De volgende dag komen de detectives Jansen en Janssen langs bij Kuifje. Ze vertellen dat er nog meer leden van de expeditie getroffen zijn door dezelfde vreemde ziekte: drie van hen zijn, een voor een, in een onverklaarbaar soort coma geraakt. Bij elk slachtoffer werden wat kristallen scherfjes gevonden. Een van de expeditieleden, Max Wulp, herinnert zich een verhaal van een dronken oude indiaan en waarschuwt zijn medeleden weg te blijven bij de ramen, alvorens zelf ook slachtoffer te worden. Ook professor Kwartier[noten 3] wordt voortijdig aangevallen.
Politiebewaking wordt nu ingezet, maar in hun onhandigheid verknoeien Jansen en Janssen de bewaking van professor Horn, die ook geveld wordt. De laatste is professor Hippolytus Bergamot, die de mummie van de Inca Rascar Capac, de grote vondst van de expeditie, in huis heeft. Bergamot is tevens een oude vriend van professor Zonnebloem, zodat ze gemakkelijk bij hem kunnen worden geïntroduceerd. Het drietal wordt gedwongen om de nacht in Bergamots villa door te brengen als twee banden van Haddocks auto springen. Dezelfde avond komt er een bolbliksem door de schoorsteen die inslaat op de mummie, die daarop verdampt. Bergamot is hierdoor compleet van zijn stuk gebracht, hij herinnert zich een profetie dat Rascar Capac "één zou worden met het hemelvuur en de heiligschenners zal straffen".
Die nacht krijgen Kuifje, Haddock en Zonnebloem tegelijkertijd dezelfde droom, waarin Rascar Capac hun kamer binnendringt en een kristallen bol die hij in zijn handen heeft aan scherven gooit. Als ze wakker worden blijkt Bergamot als laatste van de zeven geleerden in de vreemde coma te zijn gebracht; naast zijn bed liggen weer de beruchte kristalscherven. De aanvaller was via de schoorsteen binnengedrongen en heeft de juwelen van Rascar Capac meegenomen. De politiemannen die het huis bewaken, schieten op de vluchtende man en raken hem, maar kunnen hem uiteindelijk niet vinden.

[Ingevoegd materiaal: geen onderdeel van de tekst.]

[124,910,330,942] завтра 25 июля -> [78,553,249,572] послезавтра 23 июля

De zeven slachtoffers lijken hierna op vaste tijdstippen en tegelijkertijd, een soort hallucinatie te krijgen, waarbij ze hevige pijn en angst lijden. De zaak wordt nog vreemder als Zonnebloem de tuin van de villa in gaat en daar de armband van Rascar Capac vindt, waarna hij ineens spoorloos verdwijnt. Kuifje en Haddock ontdekken dat de insluiper zich gisterennacht in een boom verborgen had en dat hij waarschijnlijk ook degene is die Zonnebloem ontvoerd heeft. De ontvoerder vlucht echter weg in een zwarte auto. De politie zet een blokkade op, maar de criminelen wisselen van auto, zodat ze de blokkade ongemerkt passeren. De zwarte auto wordt in een bos gevonden en aan de krassen op een boom valt af te leiden dat de nieuwe auto beige is. Een agent herinnert zich een beige auto, met een Zuid-Amerikaan en een indiaan erin.

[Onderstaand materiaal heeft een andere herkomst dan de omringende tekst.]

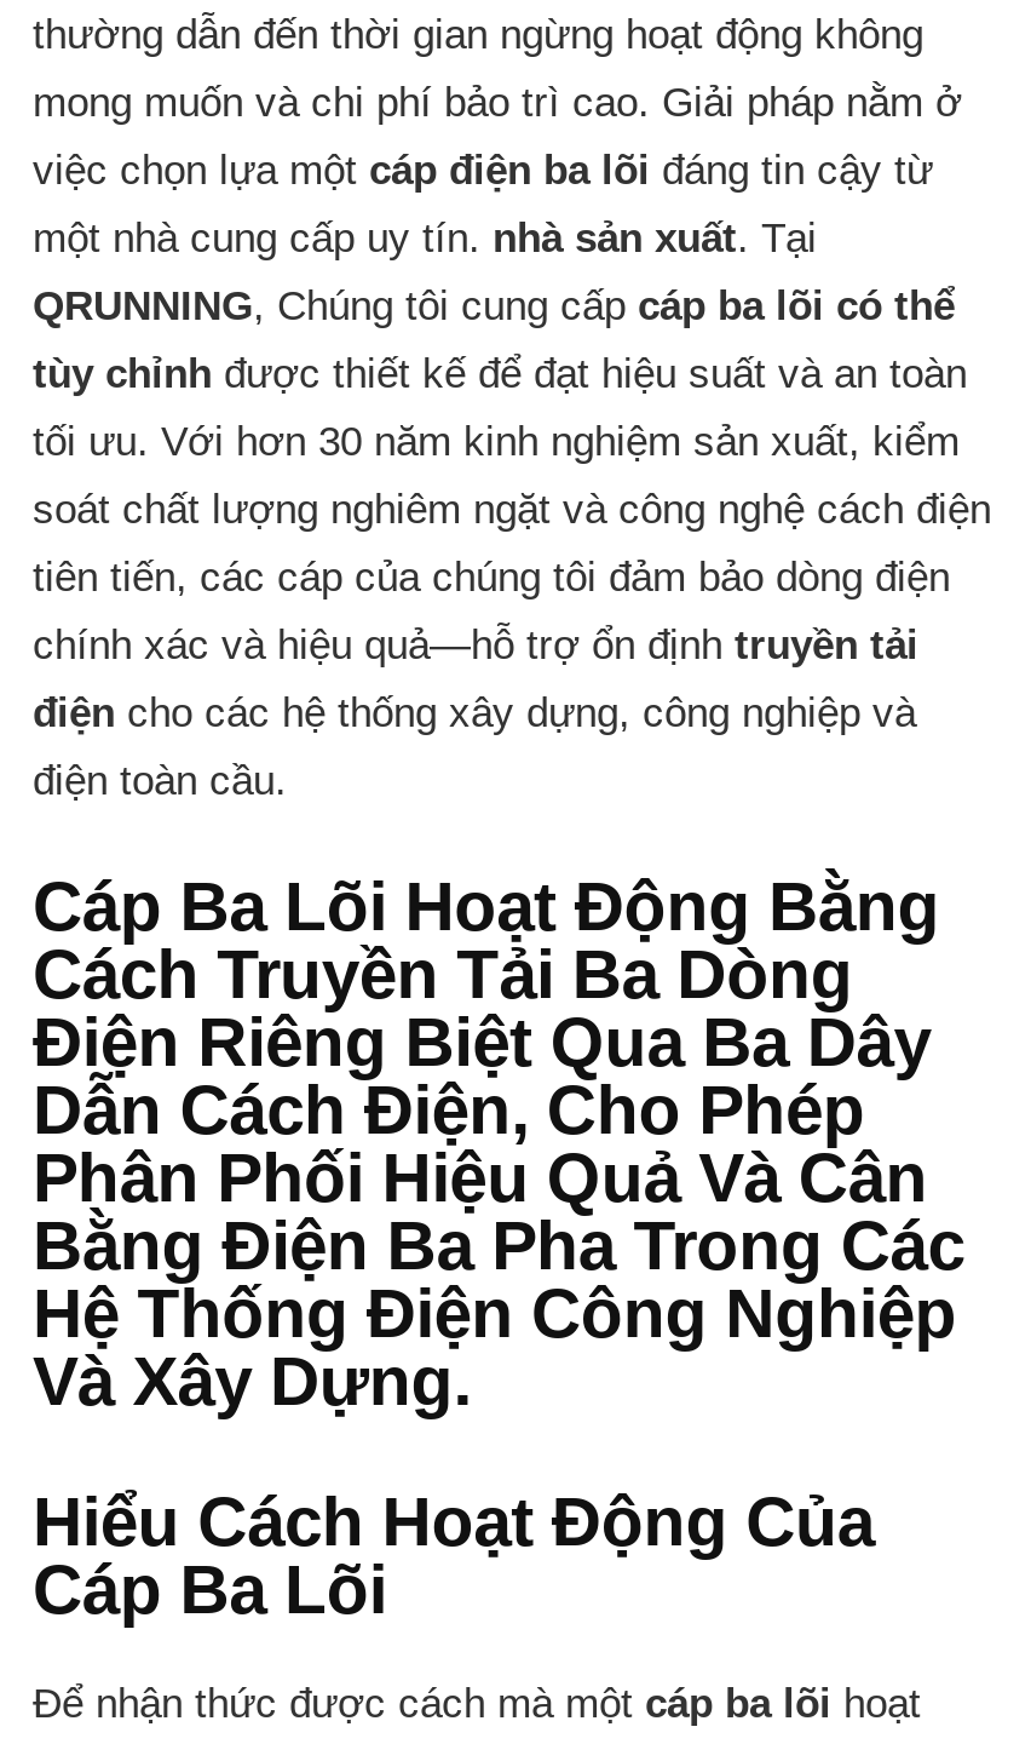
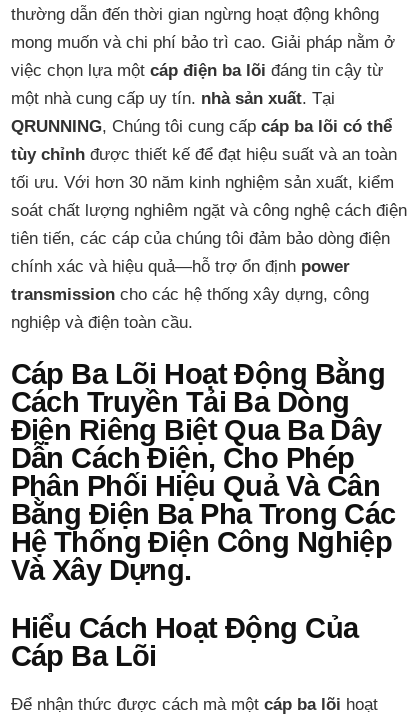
[33,622,918,668] chính xác và hiệu quả—hỗ trợ ổn định truyền tải -> [10,257,350,276] chính xác và hiệu quả—hỗ trợ ổn định power
[33,690,916,736] điện cho các hệ thống xây dựng, công nghiệp và -> [10,285,368,304] transmission cho các hệ thống xây dựng, công
[33,758,287,804] điện toàn cầu. -> [10,313,192,332] nghiệp và điện toàn cầu.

Na een bericht dat de auto gezien is in Saint-Nazaire[noten 4] gaan Kuifje en de kapitein erheen. Het wrak van de auto is opgevist uit het water, maar van de ontvoerders ontbreekt ieder spoor. In de haven loopt Kuifje generaal Alcazar tegen het lijf, die naar San Theodoros terugkeert, aangezien zijn assistent Chiquito hem onverwachts in de steek gelaten heeft. Kuifje merkt op dat de gelijktijdige verdwijning van Zonnebloem en Chiquito wel erg typisch is. Terloops hoort hij van Alcazar dat Chiquito een afstammeling van de Inca's is, een van de zeer weinige.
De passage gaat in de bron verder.